#### Study material ####

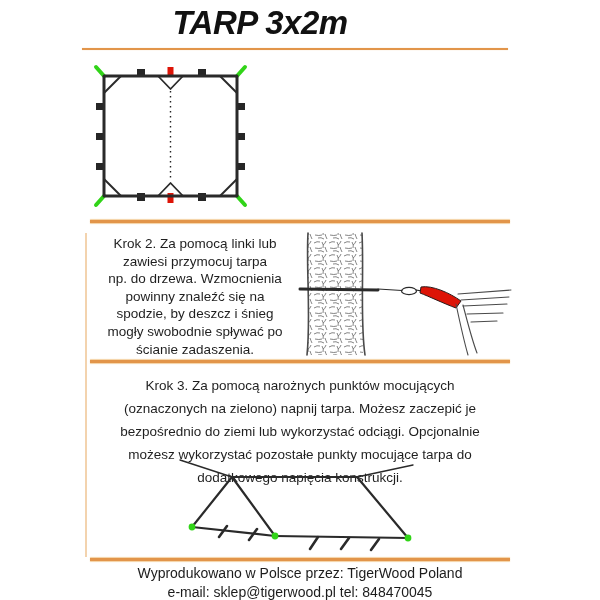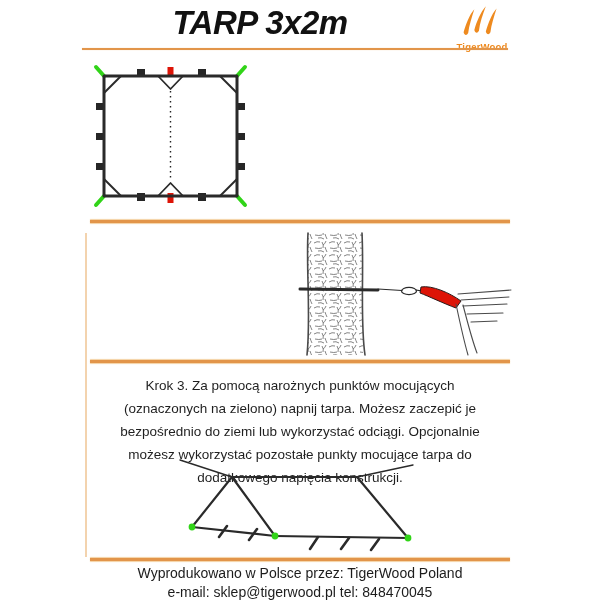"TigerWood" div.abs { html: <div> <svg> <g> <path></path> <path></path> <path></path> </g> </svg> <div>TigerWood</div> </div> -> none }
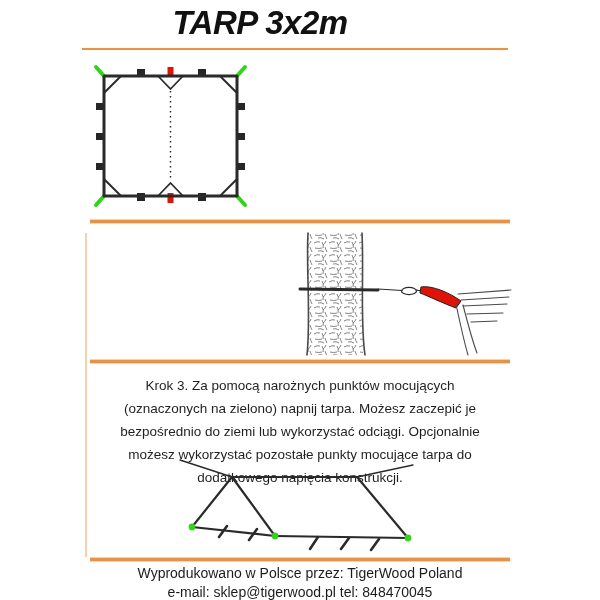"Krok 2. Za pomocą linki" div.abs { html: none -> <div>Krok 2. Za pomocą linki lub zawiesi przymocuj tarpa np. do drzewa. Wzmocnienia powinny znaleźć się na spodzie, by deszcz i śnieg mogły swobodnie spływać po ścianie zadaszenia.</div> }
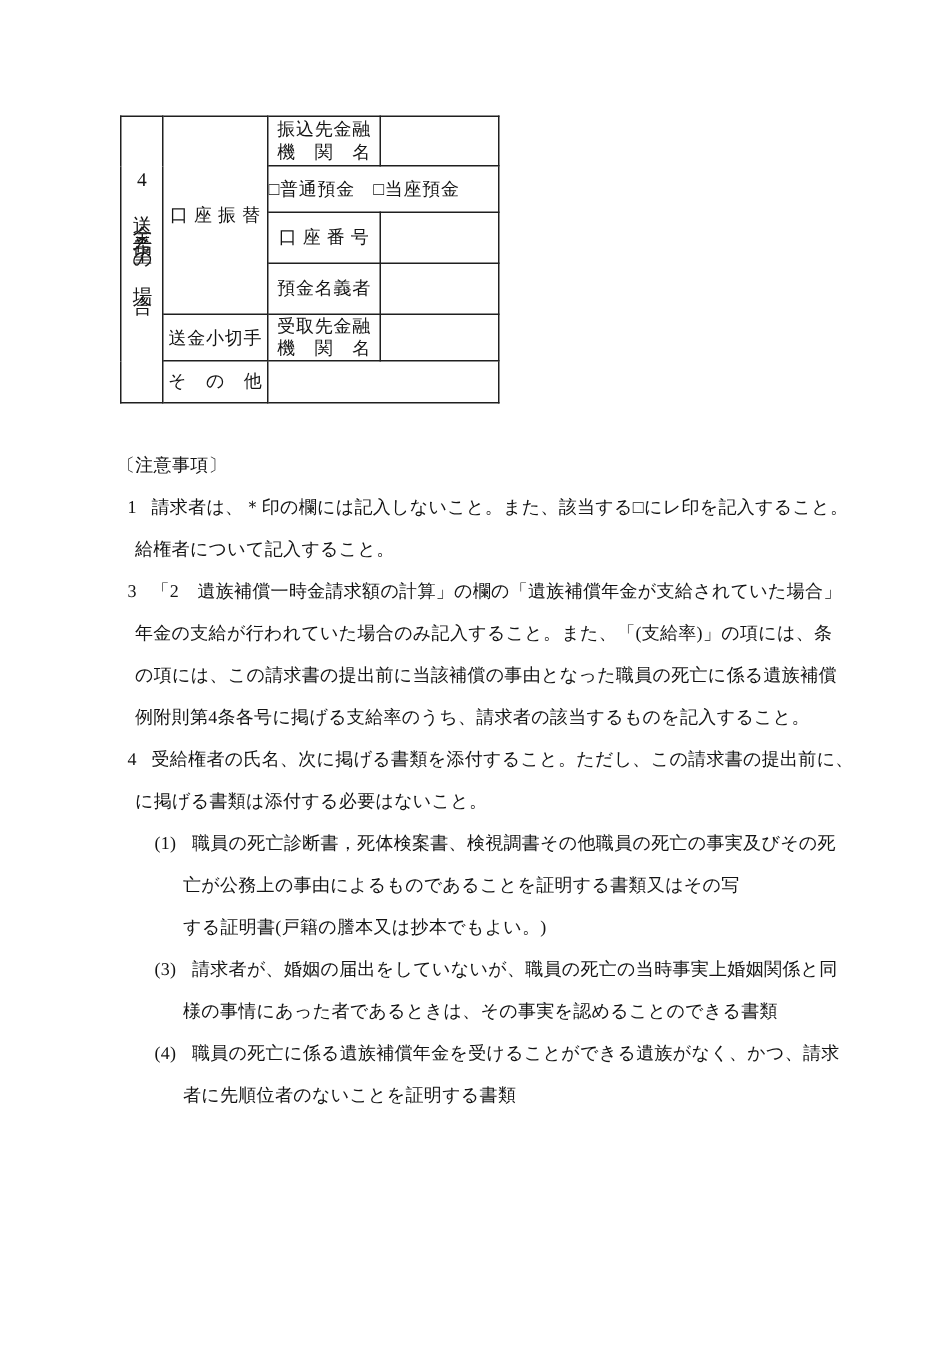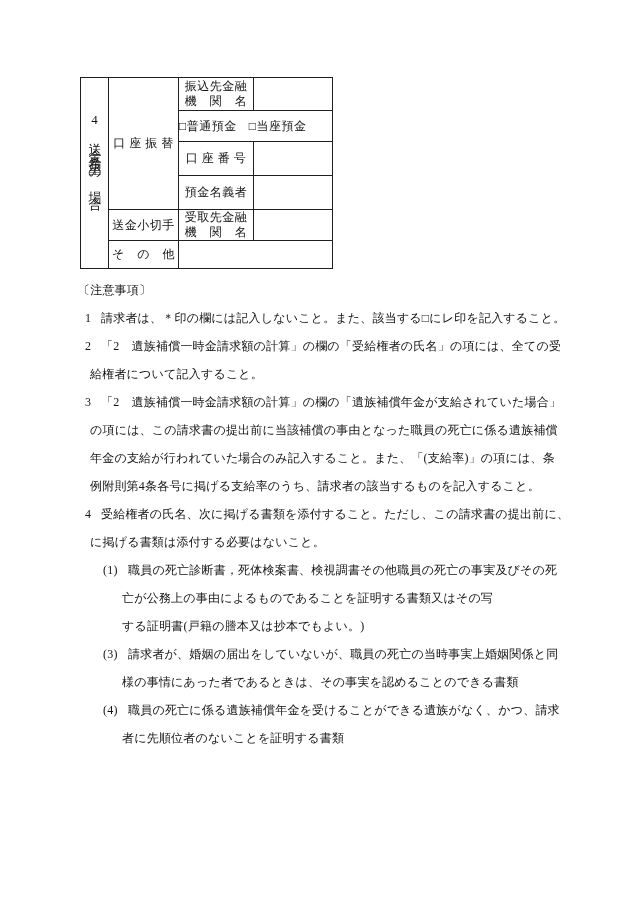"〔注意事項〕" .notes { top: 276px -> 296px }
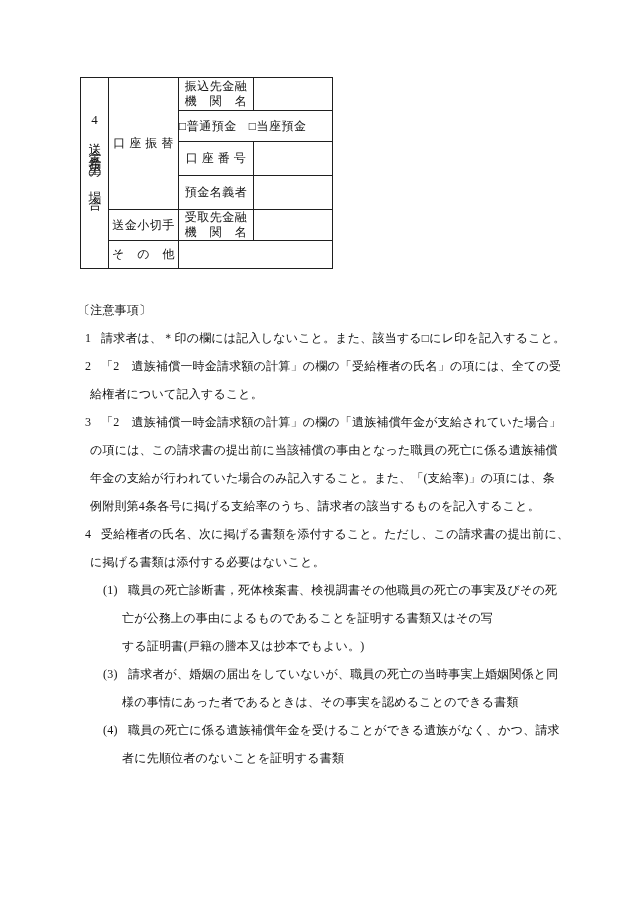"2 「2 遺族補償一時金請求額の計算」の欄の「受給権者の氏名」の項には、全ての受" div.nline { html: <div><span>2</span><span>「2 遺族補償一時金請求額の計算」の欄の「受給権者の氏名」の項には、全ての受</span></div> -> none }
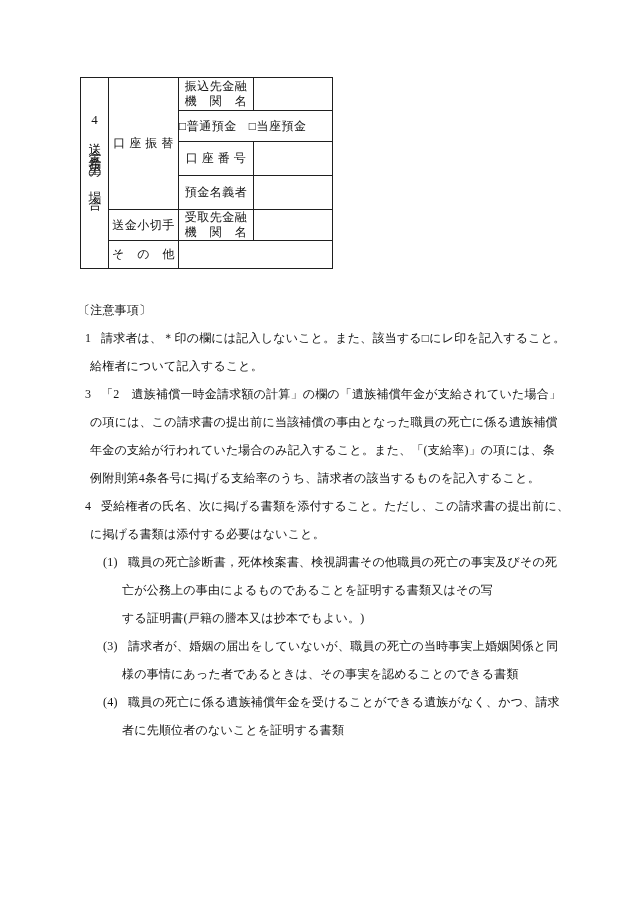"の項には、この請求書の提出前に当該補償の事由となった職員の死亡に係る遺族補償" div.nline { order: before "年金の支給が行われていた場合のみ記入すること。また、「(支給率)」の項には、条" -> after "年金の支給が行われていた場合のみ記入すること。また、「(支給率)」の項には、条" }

####

Requirement: Beginning at the line that contains "top: 276px ->", transcribe it and every later line through the last line of the data above, exactly, and drop the pictures.

Written response:
"〔注意事項〕" .notes { top: 276px -> 296px }
"2 「2 遺族補償一時金請求額の計算」の欄の「受給権者の氏名」の項には、全ての受" div.nline { html: <div><span>2</span><span>「2 遺族補償一時金請求額の計算」の欄の「受給権者の氏名」の項には、全ての受</span></div> -> none }
"の項には、この請求書の提出前に当該補償の事由となった職員の死亡に係る遺族補償" div.nline { order: before "年金の支給が行われていた場合のみ記入すること。また、「(支給率)」の項には、条" -> after "年金の支給が行われていた場合のみ記入すること。また、「(支給率)」の項には、条" }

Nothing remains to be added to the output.